What I find really impressive is that the auto matching actually does better than the manual correspondences. I think part of this is that I provided only 6 manual correspondences per pair, here we end up with about 20 per pair. Furthermore, I definitely would have clicked a pixel or two off meaning my correspondences are not much better quality than what RANSAC selects. For qualitative evidence of the above claim checkout the following zoom ins. Again left is manual right is auto match. Moral of the story seems to be with least squares a greater quantity of potentially a little more noisy data is superior.







Part 3: Rotational Invariance

As a bell and whistle I implemented rotational invariance for features. The above examples were without this feature, now we'll evaluate the benefit of this features. First to develop intuition for what's going on consider the pictures below. In the rotated feature patch the gradient is always in the pure x direction. The feature distance metric I used was simple euclidean distance, which is obviously affected by rotating either image.

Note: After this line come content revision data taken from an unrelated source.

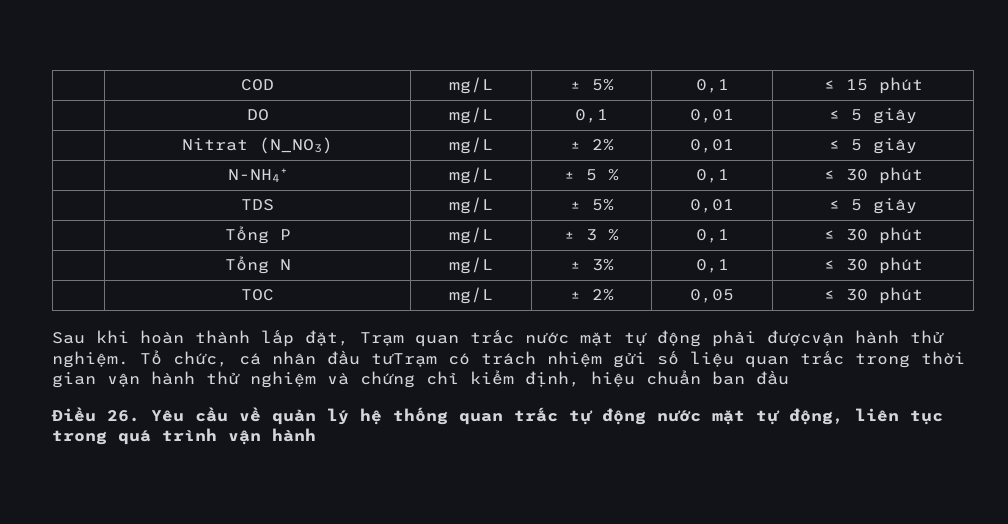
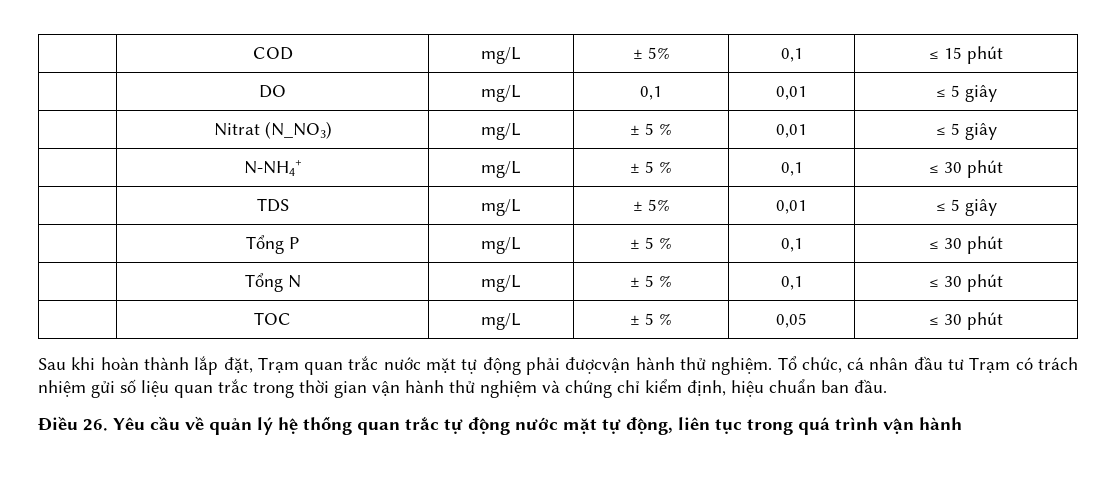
- | Nitrat (N_NO3) | mg/L | ± 2% | 0,01 | ≤ 5 giây
+ | Nitrat (N_NO3) | mg/L | ± 5 % | 0,01 | ≤ 5 giây
- | Tổng P | mg/L | ± 3 % | 0,1 | ≤ 30 phút
+ | Tổng P | mg/L | ± 5 % | 0,1 | ≤ 30 phút
- | Tổng N | mg/L | ± 3% | 0,1 | ≤ 30 phút
+ | Tổng N | mg/L | ± 5 % | 0,1 | ≤ 30 phút
- | TOC | mg/L | ± 2% | 0,05 | ≤ 30 phút
+ | TOC | mg/L | ± 5 % | 0,05 | ≤ 30 phút
- Tổ chức, cá nhân đầu tưTrạm có trách nhiệm gửi số liệu quan trắc trong thời gian vận hành thử nghiệm và chứng chỉ kiểm định, hiệu chuẩn ban đầu
+ Tổ chức, cá nhân đầu tư Trạm có trách nhiệm gửi số liệu quan trắc trong thời gian vận hành thử nghiệm và chứng chỉ kiểm định, hiệu chuẩn ban đầu.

Below are the new locations we match and select via RANSAC. And below that a comparison of the mosaic generated for Zellerbach without rotational invariance (Left) and with (Right).



It actually performs a good bit worse mixing up most of the correspondences in the upper half of the image. I think the reason for this is actually quite explainable. I roughly maintain orientation between images. Meaning an upper right corner of concrete ought to match with an upper right corner of concrete. When we make the features rotationally invariant it's possible it matches a lower right corner of concrete because when rotated they appear the same. This makes the matching stage more confusing and thus RANSAC will through out these inconsistent pairings. I conclude that for our use case rotational invariance is not a good idea, but in panaoramas where we roll the camera it may be useful (unclear why you would do that though).

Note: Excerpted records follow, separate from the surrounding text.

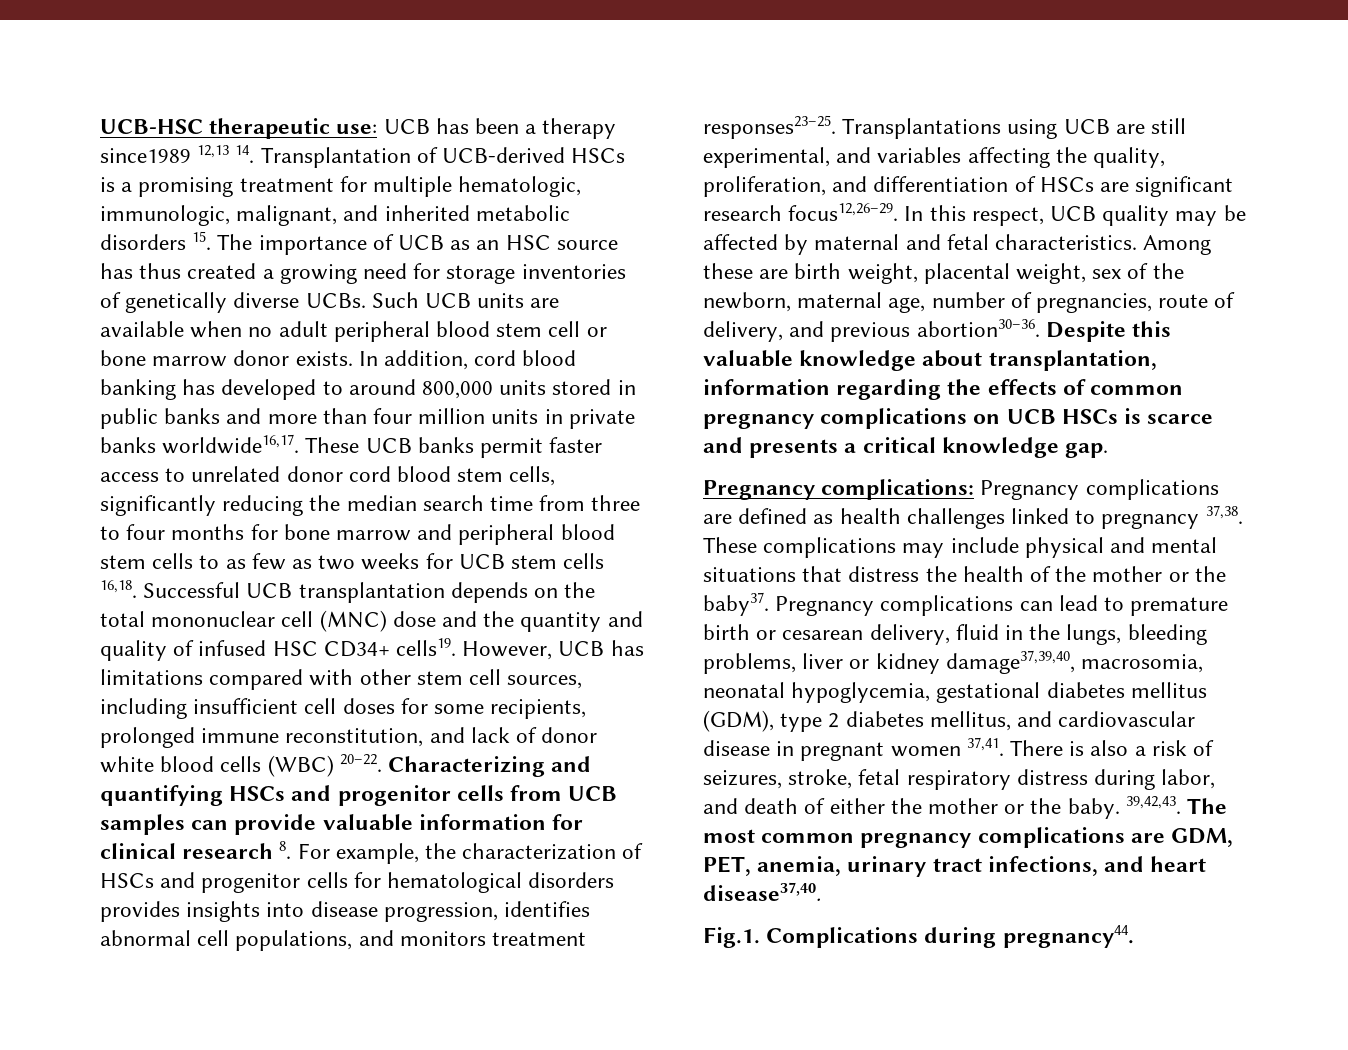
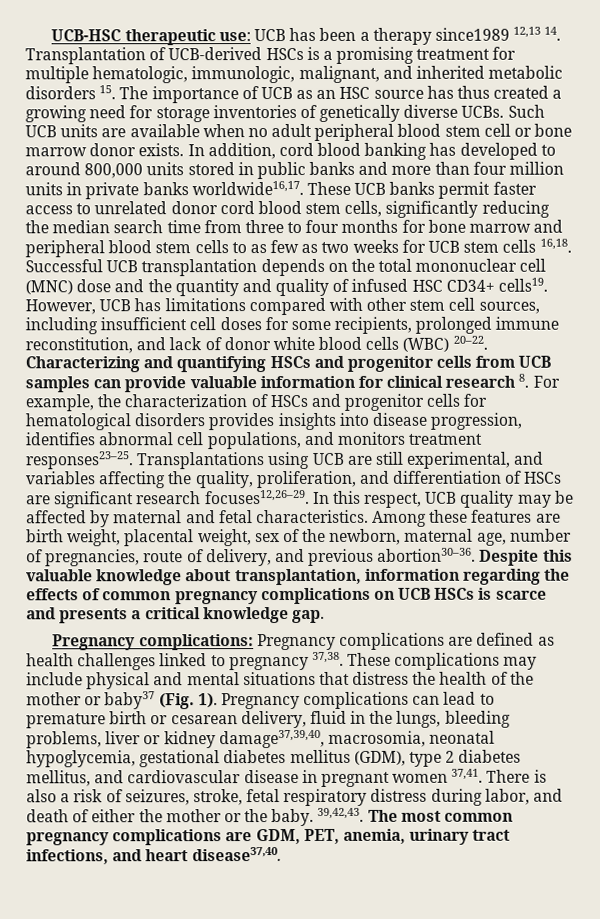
- Transplantations using UCB are still experimental, and variables affecting the quality, proliferation, and differentiation of HSCs are significant research focus12,26–29.
+ Transplantations using UCB are still experimental, and variables affecting the quality, proliferation, and differentiation of HSCs are significant research focuses12,26–29.
- Among these are birth weight, placental weight, sex of the newborn, maternal age, number of pregnancies, route of delivery, and previous abortion30–36.
+ Among these features are birth weight, placental weight, sex of the newborn, maternal age, number of pregnancies, route of delivery, and previous abortion30–36.
- These complications may include physical and mental situations that distress the health of the mother or the baby37.
+ These complications may include physical and mental situations that distress the health of the mother or baby37 (Fig. 1).
- Fig.1. Complications during pregnancy44.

I think the coolest thing I learned from this project was how well auto matching based on these features could work. Overall we have a pretty complex multi step process for image stitching but the results in the end are fairly impressive given it's fully automated. Blending artifacts remain the most challenging (even if we blend a lighter and darker photo it still looks weird that the image randomly starts getting darker at some point). This last point is something I'm interested in learning more about how to resolve.